**Exercise directions:**
Line by line, please look for the word "orientál" in the following records, then copy each line you find it in.

**Records shown:**
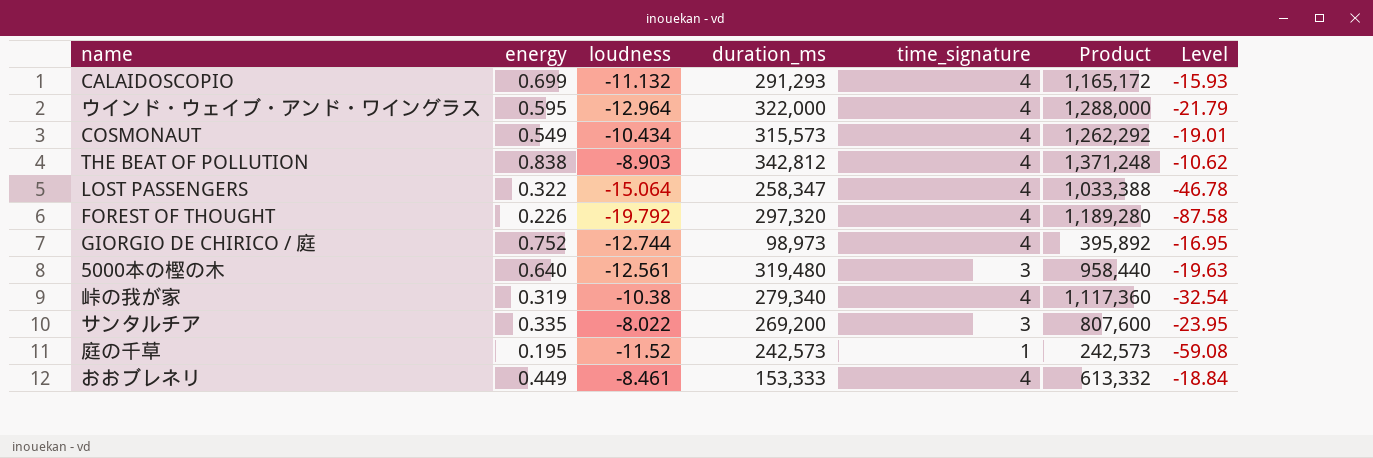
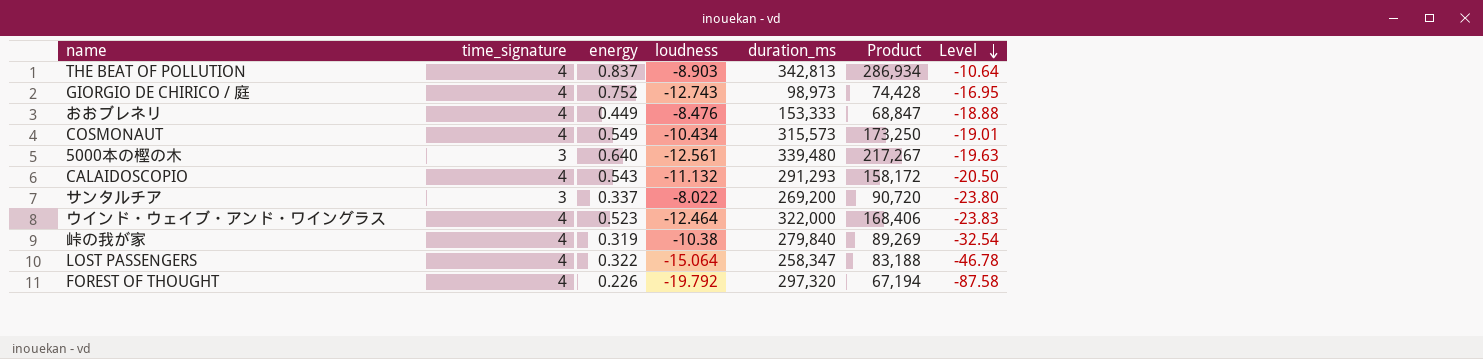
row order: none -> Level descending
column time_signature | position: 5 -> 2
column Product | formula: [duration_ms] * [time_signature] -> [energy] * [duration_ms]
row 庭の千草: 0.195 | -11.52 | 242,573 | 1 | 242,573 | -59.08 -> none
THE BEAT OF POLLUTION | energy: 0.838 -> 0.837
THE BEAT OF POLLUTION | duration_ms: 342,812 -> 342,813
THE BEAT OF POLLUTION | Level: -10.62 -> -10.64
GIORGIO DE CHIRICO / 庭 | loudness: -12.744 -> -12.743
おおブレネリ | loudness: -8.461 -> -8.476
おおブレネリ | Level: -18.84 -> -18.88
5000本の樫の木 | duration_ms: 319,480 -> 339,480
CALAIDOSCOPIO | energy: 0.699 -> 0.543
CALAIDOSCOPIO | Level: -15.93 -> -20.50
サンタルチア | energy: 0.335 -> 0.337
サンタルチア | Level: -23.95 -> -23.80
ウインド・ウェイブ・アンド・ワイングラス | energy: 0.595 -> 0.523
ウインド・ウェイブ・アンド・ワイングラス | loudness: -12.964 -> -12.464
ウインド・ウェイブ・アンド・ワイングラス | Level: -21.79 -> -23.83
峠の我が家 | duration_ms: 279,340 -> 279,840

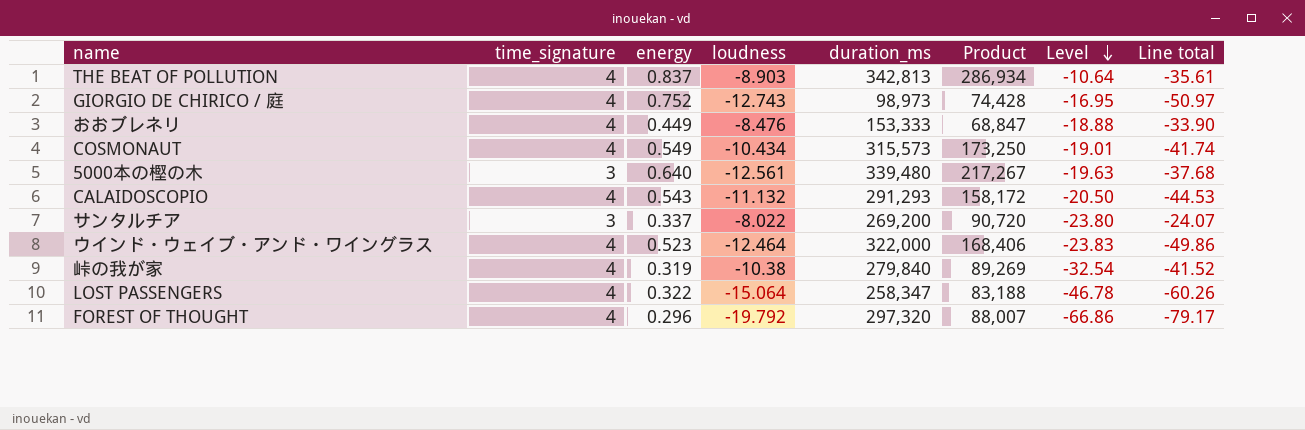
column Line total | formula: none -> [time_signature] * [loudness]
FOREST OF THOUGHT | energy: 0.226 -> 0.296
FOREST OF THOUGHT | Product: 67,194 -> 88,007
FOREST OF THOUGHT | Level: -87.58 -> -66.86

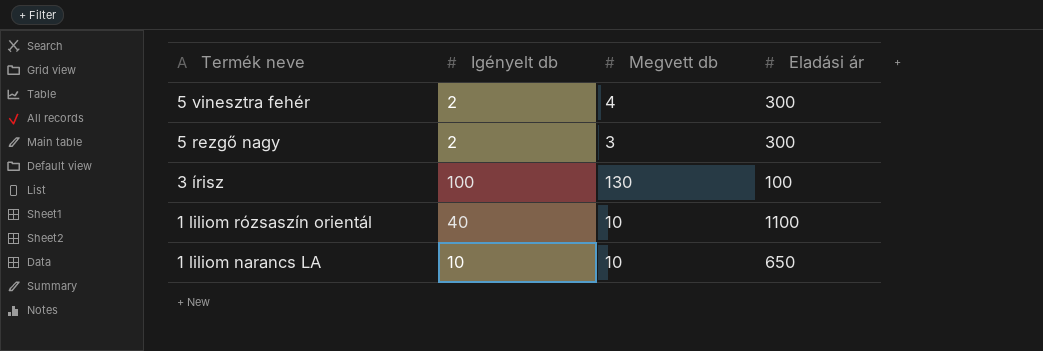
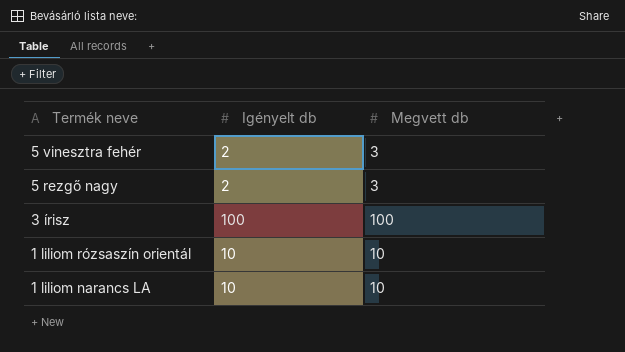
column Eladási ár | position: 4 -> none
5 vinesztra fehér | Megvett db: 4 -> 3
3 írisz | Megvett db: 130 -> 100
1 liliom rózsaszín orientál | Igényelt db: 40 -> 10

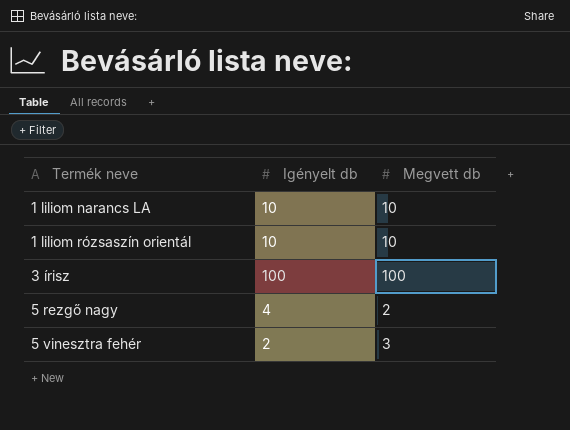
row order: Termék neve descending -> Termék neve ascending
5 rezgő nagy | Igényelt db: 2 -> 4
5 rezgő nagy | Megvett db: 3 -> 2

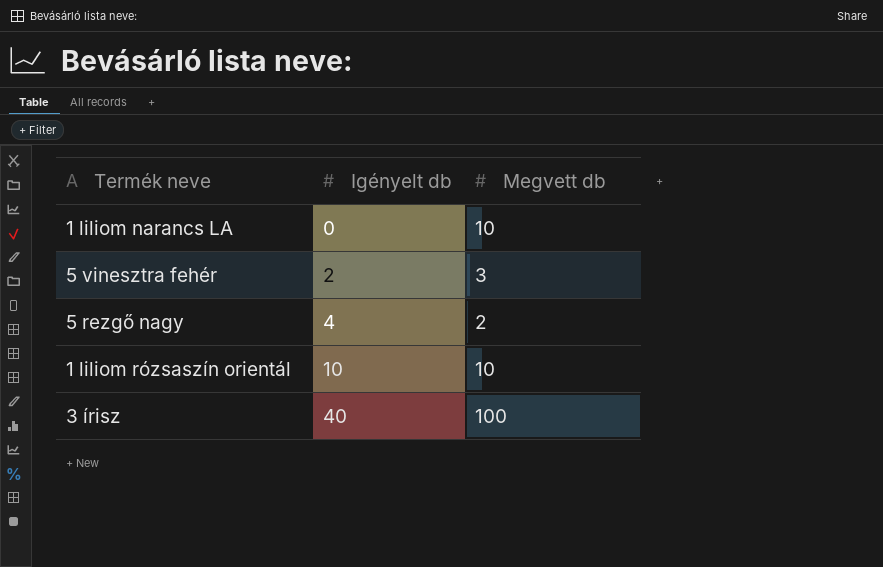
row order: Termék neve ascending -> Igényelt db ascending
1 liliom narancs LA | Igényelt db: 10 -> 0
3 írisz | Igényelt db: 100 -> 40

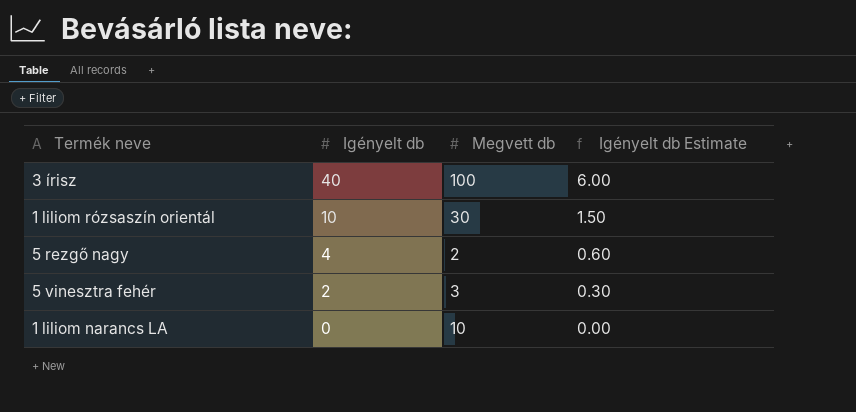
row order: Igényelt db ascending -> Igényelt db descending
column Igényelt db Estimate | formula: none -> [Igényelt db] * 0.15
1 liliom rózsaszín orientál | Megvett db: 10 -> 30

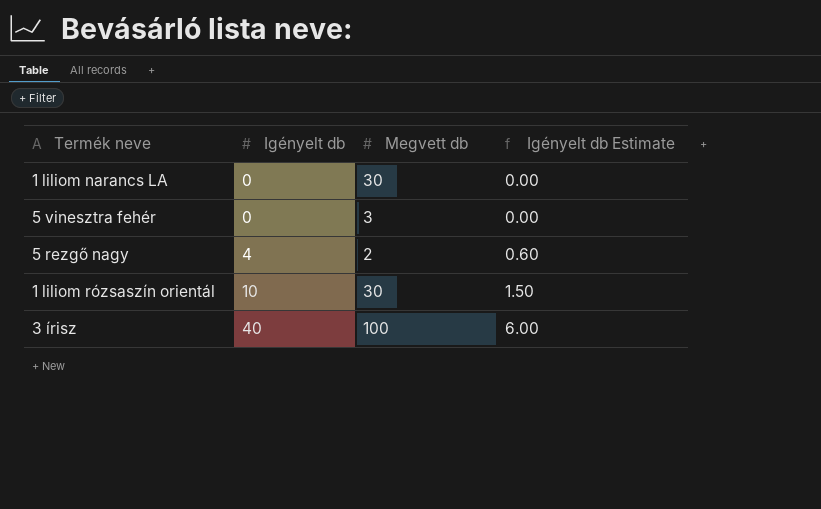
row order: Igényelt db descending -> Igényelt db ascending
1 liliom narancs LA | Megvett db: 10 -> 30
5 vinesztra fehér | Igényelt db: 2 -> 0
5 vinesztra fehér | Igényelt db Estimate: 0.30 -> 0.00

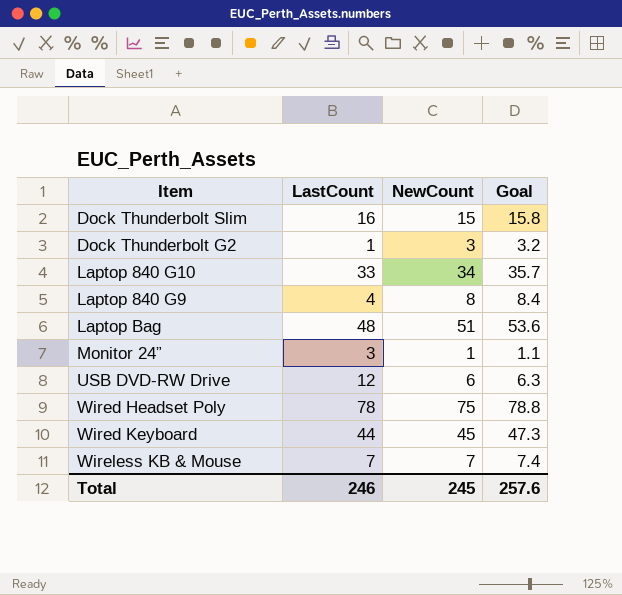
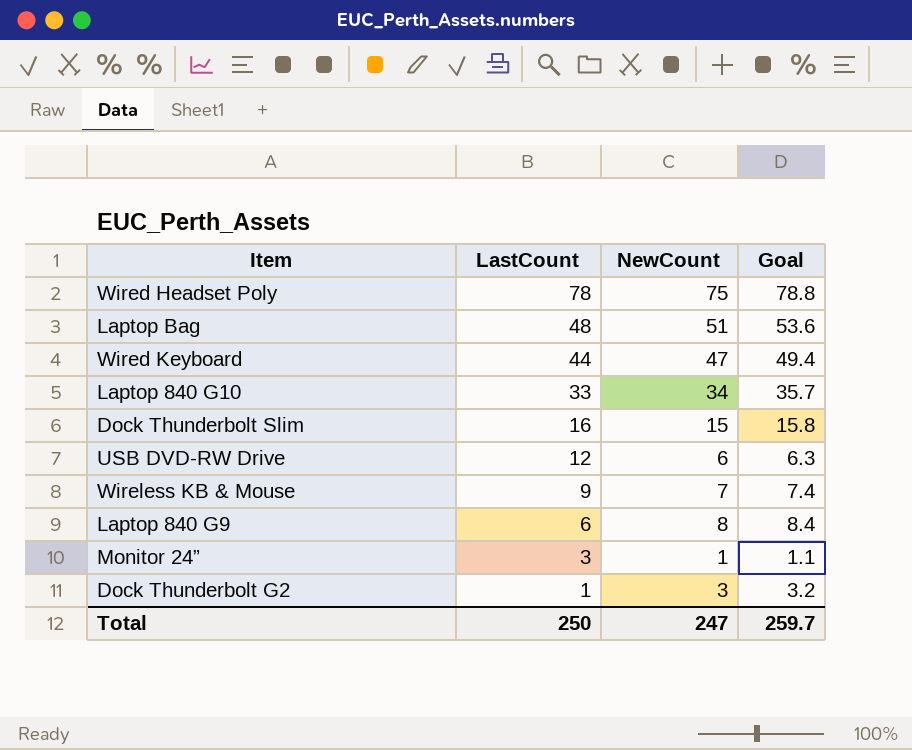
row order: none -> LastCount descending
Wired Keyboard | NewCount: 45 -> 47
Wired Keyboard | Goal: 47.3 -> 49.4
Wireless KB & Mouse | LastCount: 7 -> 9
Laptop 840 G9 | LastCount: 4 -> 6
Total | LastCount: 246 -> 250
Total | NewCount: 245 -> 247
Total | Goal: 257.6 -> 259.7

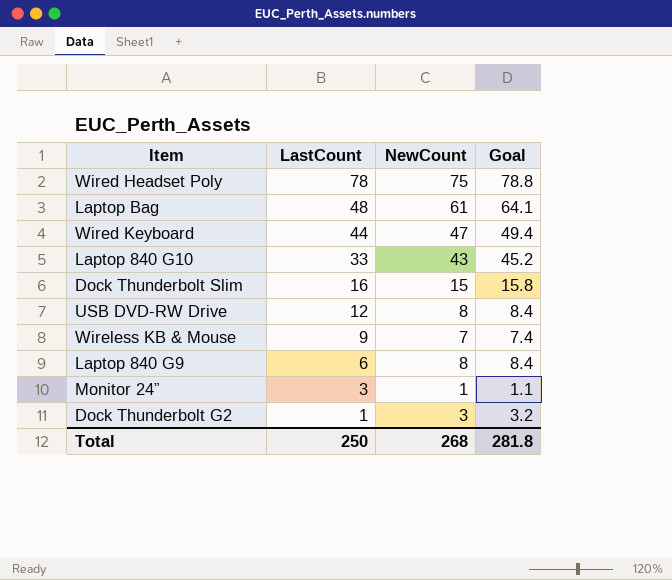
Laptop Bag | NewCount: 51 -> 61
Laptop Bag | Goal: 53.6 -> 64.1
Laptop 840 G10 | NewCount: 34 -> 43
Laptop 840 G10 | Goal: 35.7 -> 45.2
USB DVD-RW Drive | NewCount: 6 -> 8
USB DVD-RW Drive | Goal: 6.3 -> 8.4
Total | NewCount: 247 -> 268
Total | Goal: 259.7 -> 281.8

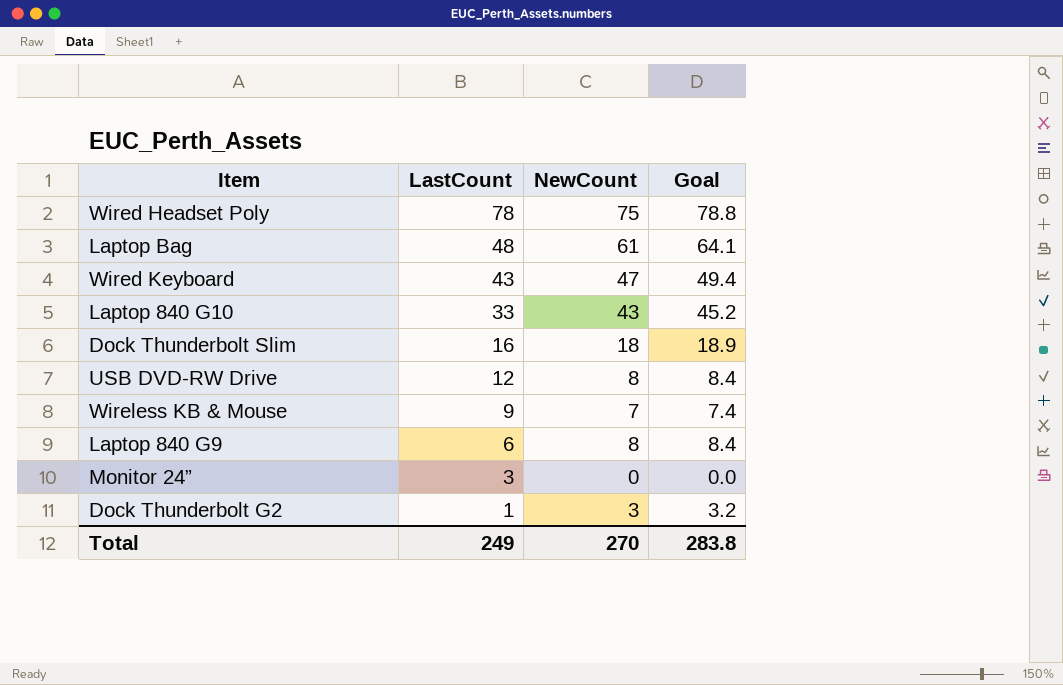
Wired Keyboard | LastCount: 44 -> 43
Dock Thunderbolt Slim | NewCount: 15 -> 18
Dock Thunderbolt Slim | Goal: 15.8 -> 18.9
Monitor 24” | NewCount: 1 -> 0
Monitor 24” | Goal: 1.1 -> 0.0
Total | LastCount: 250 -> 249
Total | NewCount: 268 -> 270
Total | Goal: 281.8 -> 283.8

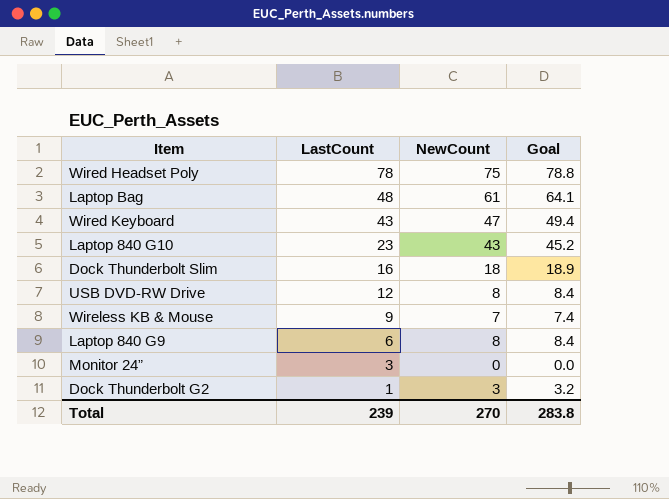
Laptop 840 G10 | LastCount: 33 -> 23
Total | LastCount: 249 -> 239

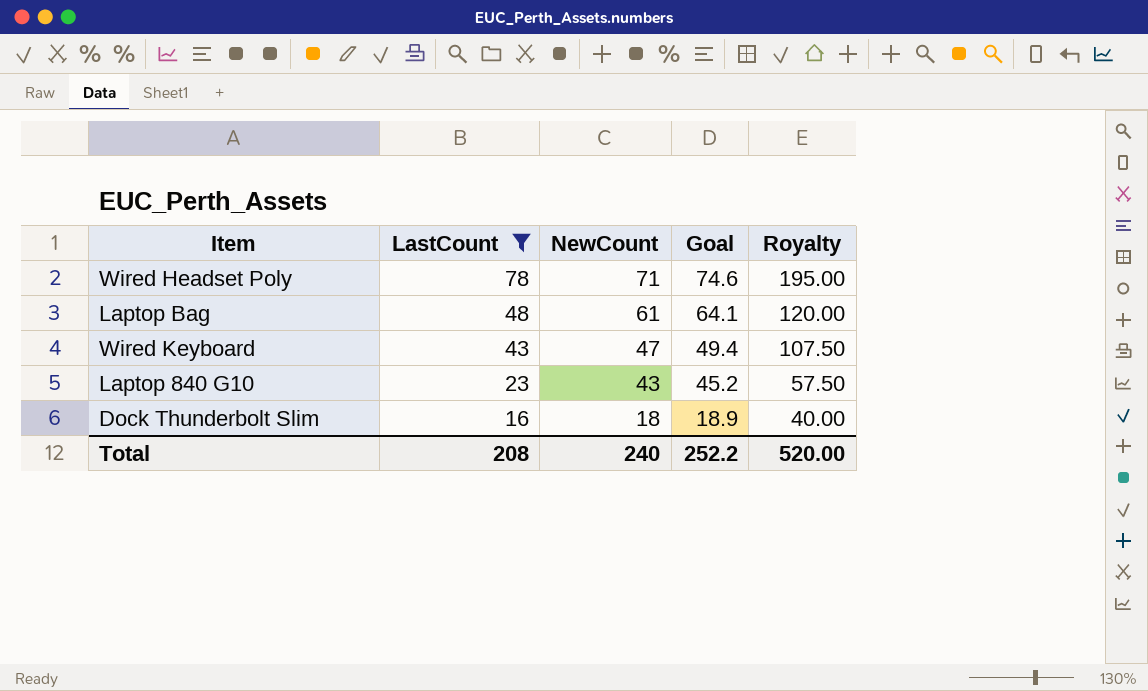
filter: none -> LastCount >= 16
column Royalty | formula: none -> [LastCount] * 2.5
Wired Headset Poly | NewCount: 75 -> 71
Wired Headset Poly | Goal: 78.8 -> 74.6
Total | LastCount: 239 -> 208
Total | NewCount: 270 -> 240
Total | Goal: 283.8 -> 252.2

**Your response:**
1 liliom rózsaszín orientál | Igényelt db: 40 -> 10
1 liliom rózsaszín orientál | Megvett db: 10 -> 30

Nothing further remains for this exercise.